Forest Service Rules to Address ATV Disputes

ByABC News
June 18, 2004, 10:19 AM

June 23, 2004 -- Gerald Winer knows how he'd like to handle the all-terrain riders who transform his grated road and woods into a quagmire of muddy ruts and ridges.

He'd take a sledgehammer to their machines.

That's what he did when he got a call from a neighbor eight years ago letting him know that his teenage son had done donuts on the neighbor's field and ruined some crops.

Winer says his punishment taught his son a lesson. But now he feels powerless against the groups of ATV riders who roar through his 53 acres in Dunbarton, N.H.

"They've run my dog off the road, my wife off the road. They're cutting trees, starting fires, leaving trash," he said. "I have 53 acres that was once pristine, now it's ruined."

Dealing with trespassing and damage on private lands is up to landowners and local governments to handle.
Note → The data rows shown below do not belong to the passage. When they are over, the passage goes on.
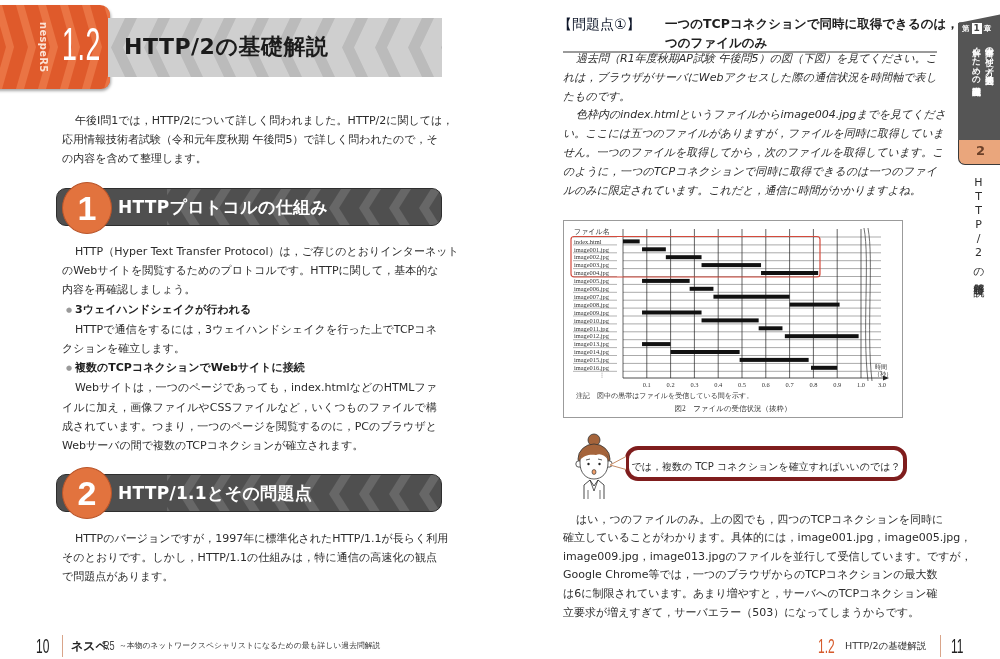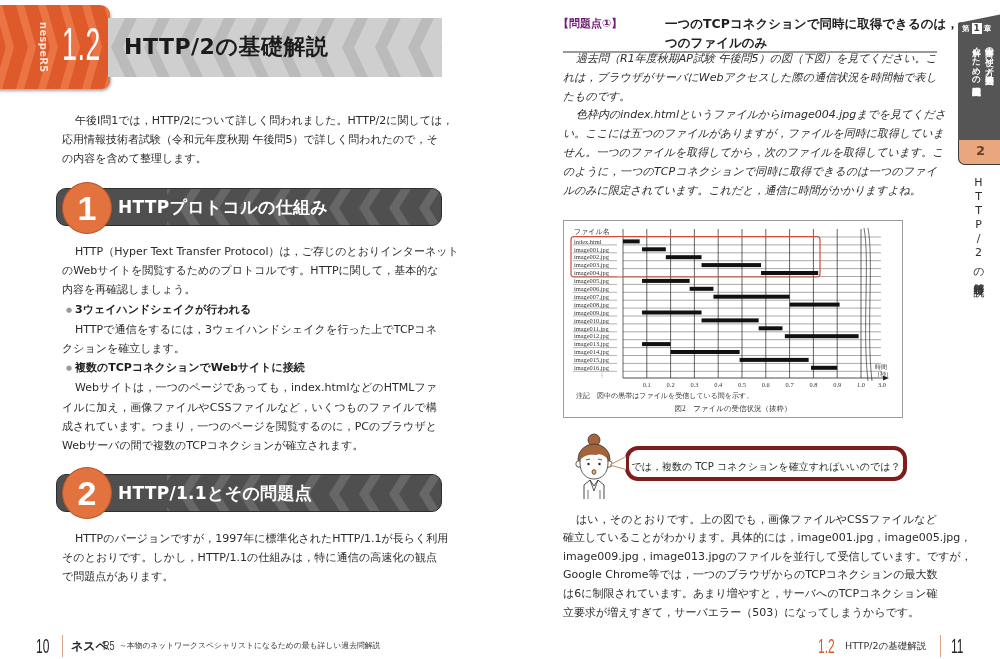--- a/index.html
+++ b/index.html
@@ -75,7 +75,7 @@
   .foot-sectitle { font-size:9.5px; color:#333; line-height:14px; white-space:nowrap; }
 
   
-  .prob-label { left:558px; top:15px; font-size:11px; font-weight:bold; color:#701a75; line-height:18px; white-space:nowrap; }
+  .prob-label { left:558px; top:15px; font-size:14px; font-weight:normal; color:#0f172a; line-height:18px; white-space:nowrap; }
   .prob-title { left:633px; top:15px; width:303px; font-size:12.5px; font-weight:bold; color:#1e1e1e; line-height:18.5px;margin-left:32px; }
   .prob-rule { left:563px; top:51px; width:374px; height:2px; background:#9a9a9a; }
 

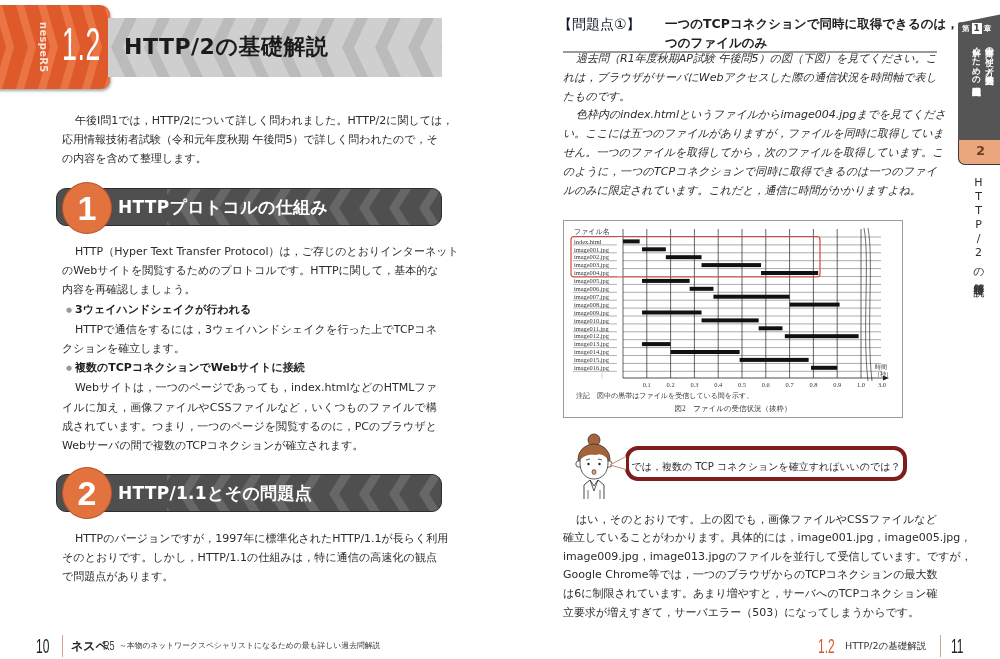--- a/index.html
+++ b/index.html
@@ -348,7 +348,7 @@
 </svg>
 
 <div class="block" style="left:563px; top:510.7px; width:374px; line-height:18.6px;">
-  <span class="ln j ind">はい，そのとおりです。上の図でも，画像ファイルやCSSファイルなど</span>
+  <span class="ln j ind">はい，つのファイルのみ。上の図でも，四つのTCPコネクションを同時に</span>
   <span class="ln j">確立していることがわかります。具体的には，image001.jpg，image005.jpg，</span>
   <span class="ln j">image009.jpg，image013.jpgのファイルを並行して受信しています。ですが，</span>
   <span class="ln j">Google Chrome等では，一つのブラウザからのTCPコネクションの最大数</span>

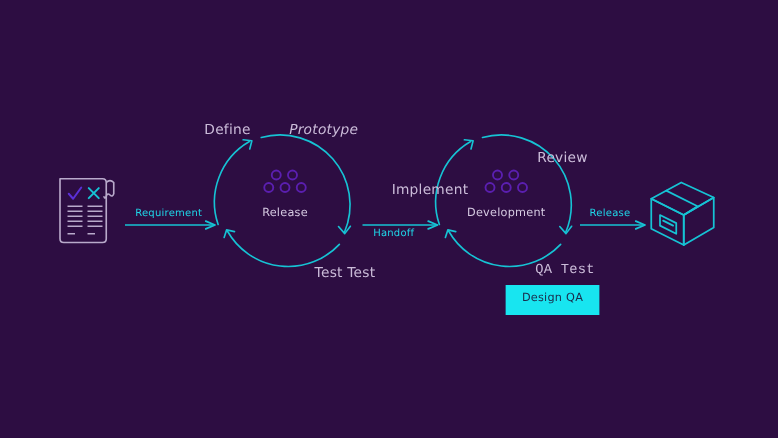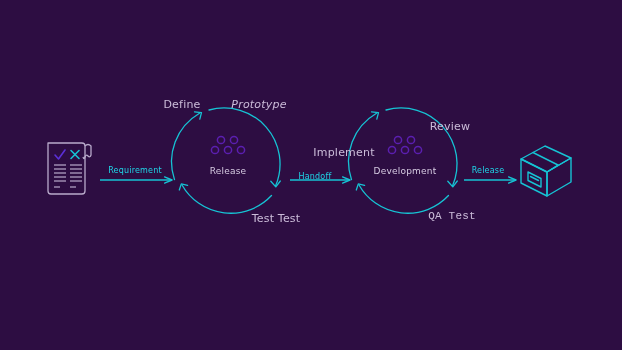--- a/index.html
+++ b/index.html
@@ -147,7 +147,7 @@
   </svg>
 
   <div class="lbl cyan" style="left:135px; top:170px;">Requirement</div>
-  <div class="lbl cyan" style="left:315px; top:176px;">Handoff</div>
+  <div class="lbl cyan" style="left:315px; top:186px;">Handoff</div>
   <div class="lbl cyan" style="left:488px; top:170px;text-align:center;">Release</div>
 
   <div class="lbl" style="left:182px; top:104px;">Define</div>

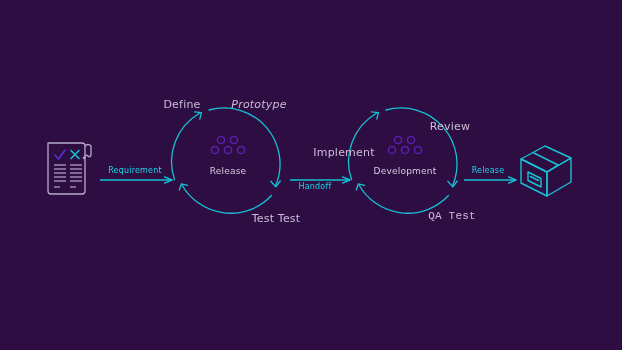--- a/index.html
+++ b/index.html
@@ -162,6 +162,7 @@
 
   <div class="lbl center" style="left:405px; top:171px;">Development</div>
 
+  <div class="badge" style="left:442px; top:240px;">Design QA</div>
 
 </div>
 

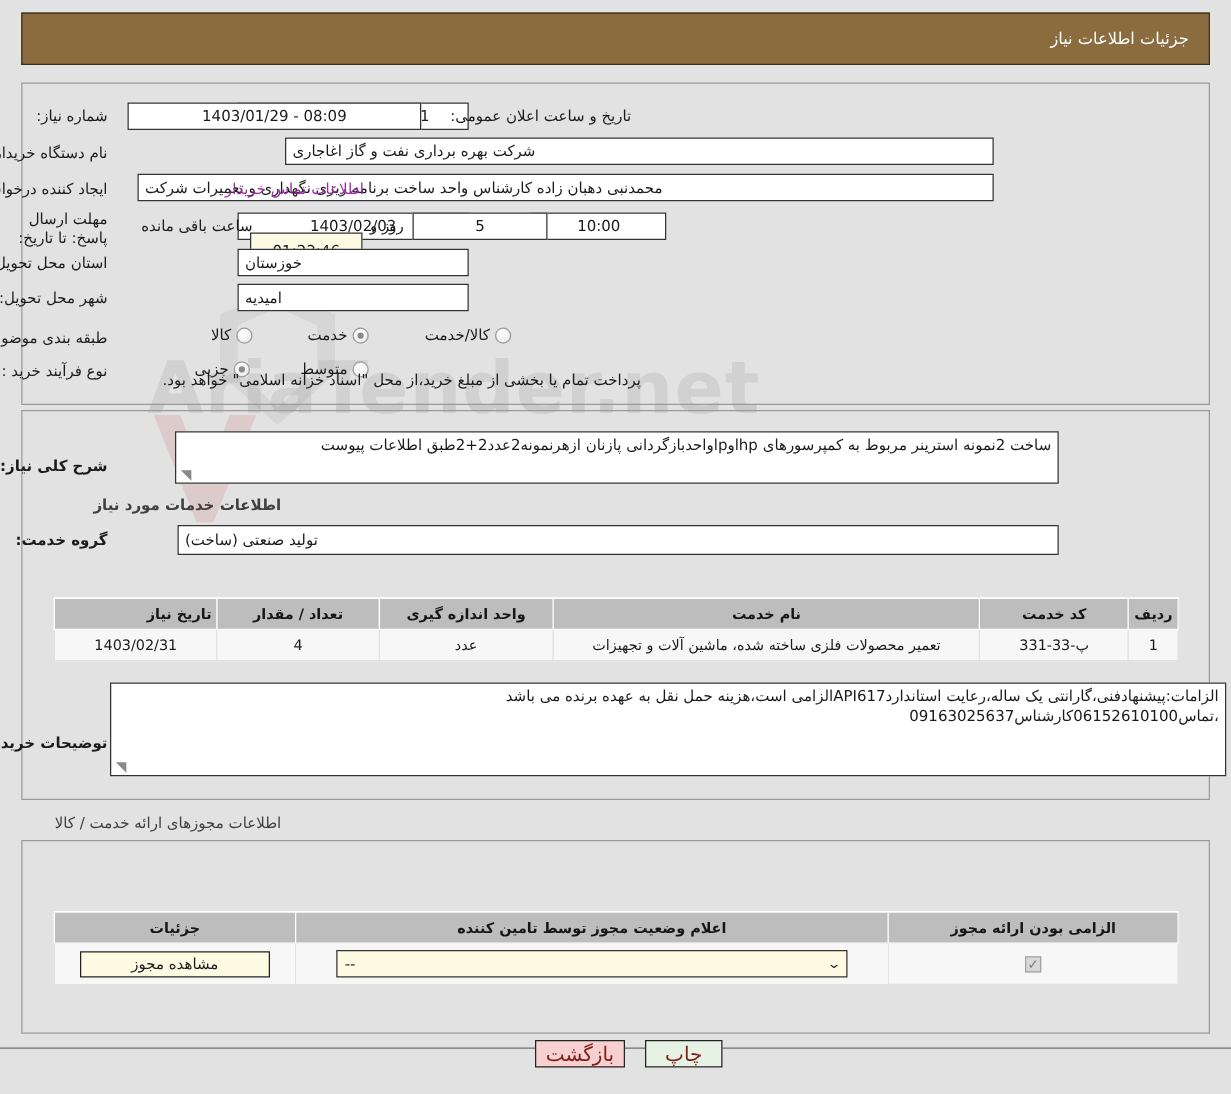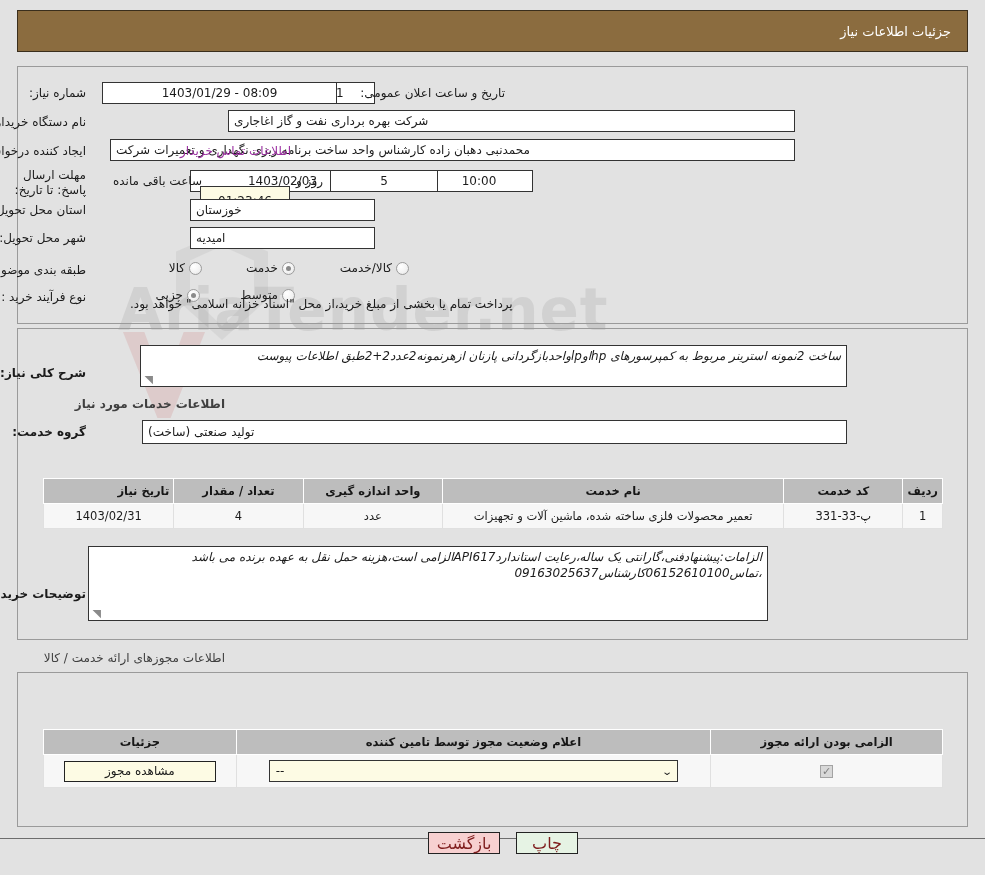--- a/index.html
+++ b/index.html
@@ -159,7 +159,6 @@
     line-height: 16px;
     overflow: hidden;
     text-align: right;
-    font-style: italic;
   }
   .ta .grip {
     position: absolute;

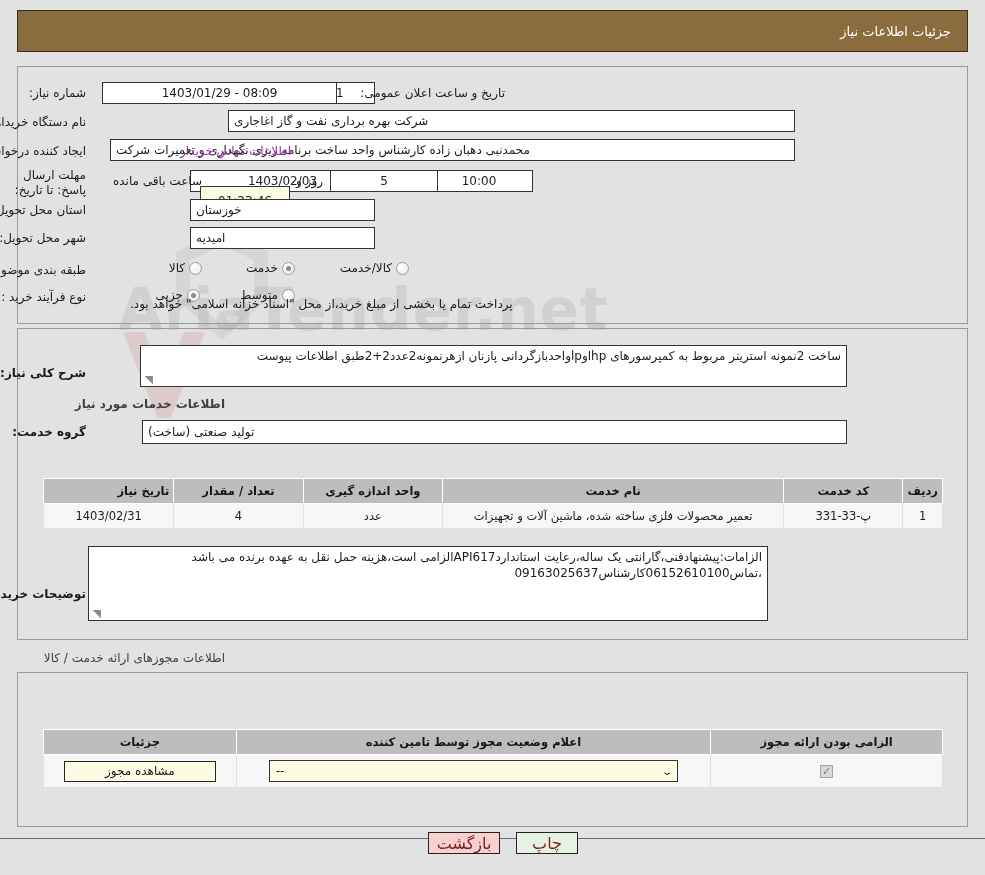--- a/index.html
+++ b/index.html
@@ -378,7 +378,7 @@
   </table>
 
   <div class="lbl lbl-b" style="right:899px; top:587px;">توضیحات خریدار:</div>
-  <div class="ta" style="left:88px; top:546px; width:680px; height:75px;">
+  <div class="ta" style="left:88px; top:546px; width:893px; height:75px;">
     <div>الزامات:پیشنهادفنی،گارانتی یک ساله،رعایت استانداردAPI617الزامی است،هزینه حمل نقل به عهده برنده می باشد</div>
     <div>،تماس06152610100کارشناس09163025637</div>
     <span class="grip">◥</span>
But when it comes to public lands, the U.S. Forest Service is now devising rules to manage the impact that off-road vehicles are having on the some 190 million acres of public forest in the country.

Some time this summer, the Service is expected to release a new set of regulations for off-road vehicles that they hope will offer a truce between those who like their nature quiet and those who enjoy experiencing the outdoors on four wheels.

"This is not an easy issue to tackle, but if we wait a day, a week or even a year, the impact on the lands and the issues surrounding the problem will become even harder to deal with," U.S. Forest Service Chief Dale Bosworth said last year. Forest Service official Joe Walsh said the new rules "are still in the making" but are expected soon.

The regulations, which may designate some areas of forest trail for off-road vehicles, while banning the vehicles from other regions and cross country travel, are in the works at a time of heightened tension between environmentalists, landowners and off-road vehicle riders.